暂无图片
暂无图片
1
暂无图片
暂无图片
暂无图片

MySQL 8.0.31 集合操作INTERSECT和EXCEPT

原创 CuiHulong 2023-01-10
1859

对于聚合的功能MySQL是都是默默的发展。在最新的8.0.31版本中提供对集合操作INTERSECT和EXCEPT。这样一来,集合操作功能基本圆满了。MySQL5.7.40版本是不支持这个集合的。

In this release MySQL adds support for the SQL standard INTERSECT and EXCEPT table operators.
query_a INTERSECT query_b includes only rows appearing in both result sets.
query_a EXCEPT query_b returns any rows from the result set of query_a which are not in the result of query_b.
INTERSECT and EXCEPT both support DISTINCT and ALL, with DISTINCT the default in both cases. (This is the same as for UNION).
INTERSECT groups before EXCEPT or UNION, so TABLE r EXCEPT TABLE s INTERSECT TABLE t is evaluated as TABLE r EXCEPT (TABLE s INTERSECT TABLE t).
See INTERSECT Clause, and EXCEPT Clause, for additional information and examples. (Bug #1309, Bug #31336, Bug #11747209, Bug #11744757)
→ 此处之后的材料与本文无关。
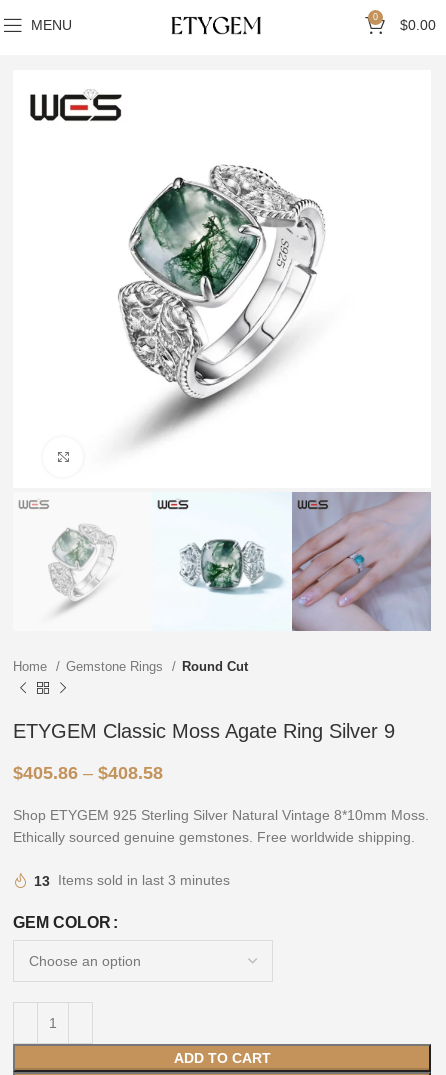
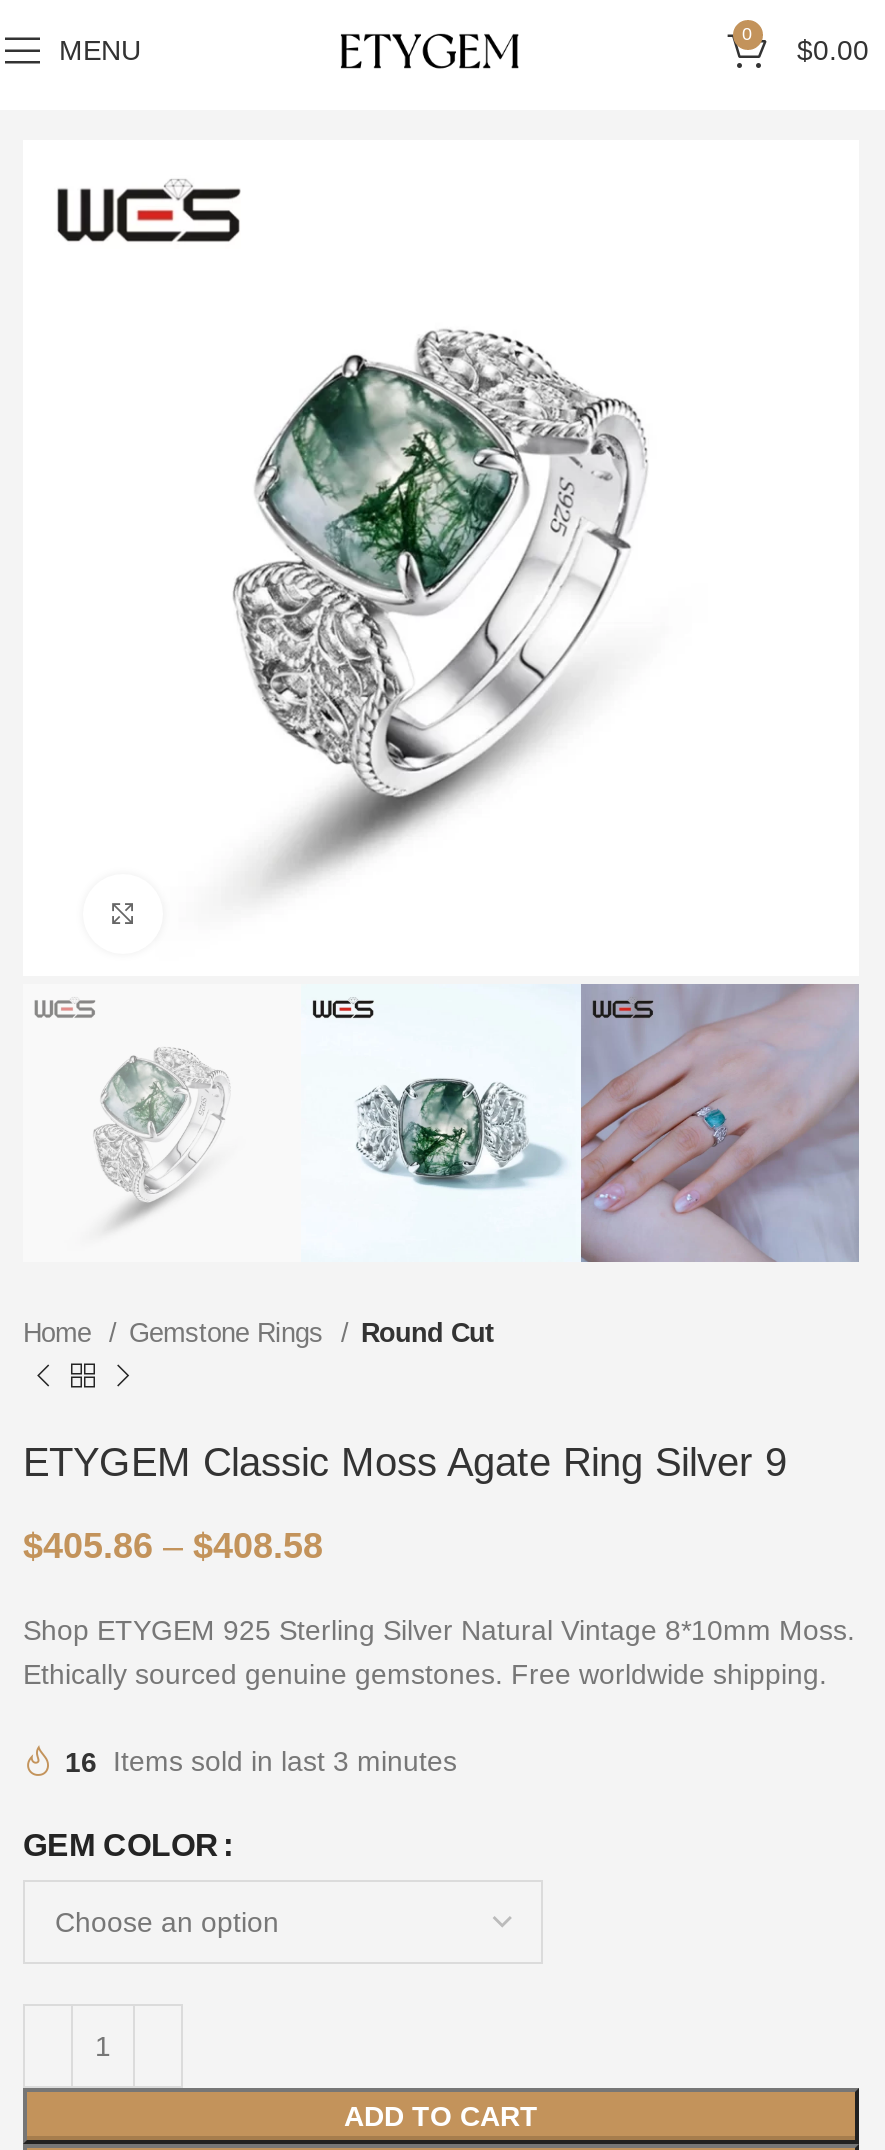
- 13 Items sold in last 3 minutes
+ 16 Items sold in last 3 minutes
目前MySQL里提供的集合操作包含:【UNION ,UNION ALL,INTERSECT,EXCEPT】

集合类型 数据 结果
UNION ALL A={1,2,3},B={3,4,5,6} ALL={1,2,3,3,4,5,6}
UNION A={1,2,3},B={3,4,5,6} AUB={1,2,3,4,5,6}
INTERSECT A={1,2,3},B={3,4,5,6} A∩B={3}
EXCEPT A={1,2,3},B={3,4,5,6} A-B={1,2}

image.png

集合

测试集合

CREATE TABLE `DataSetA` ( `id` bigint NOT NULL , `name` varchar(10) DEFAULT NULL ); INSERT INTO DataSetA(id,name) VALUES(1,'A'),(2,'A'),(3,'C'); CREATE TABLE `DataSetB` ( `id` bigint NOT NULL , `name` varchar(10) DEFAULT NULL ); INSERT INTO DataSetB(id,name) VALUES(3,'C'),(4,'D'),(5,'E'),(6,'F'); CREATE TABLE `DataSetC` ( `id` bigint NOT NULL, `name` varchar(10) DEFAULT NULL ); INSERT INTO DataSetC(id,name) VALUES(6,'F'),(7,'G'),(7,'G'),(8,'H');

不同的结果操作集:

image.png

执行计划:

除了UNION ALL,都需要通过Using temporary 进行运算,所以性能还是存在一定影响。毕竟涉及临时表。
image.png

集合中的DISTINCT和ALL

INTERSECT和EXCEPT都支持DISTINCT和ALL与UNION相同),在这两种情况下默认为DISTINCT。
字面意义相同是否去重或全部显示。

query_block INTERSECT [ALL | DISTINCT] query_block
mysql> table DataSetC INTERSECT DISTINCT table DataSetC; +----+------+ | id | name | +----+------+ | 6 | F | | 7 | G | | 8 | H | +----+------+ 3 rows in set (0.00 sec) mysql> table DataSetC INTERSECT ALL table DataSetC; +----+------+ | id | name | +----+------+ | 6 | F | | 7 | G | | 7 | G | | 8 | H | +----+------+ 4 rows in set (0.00 sec)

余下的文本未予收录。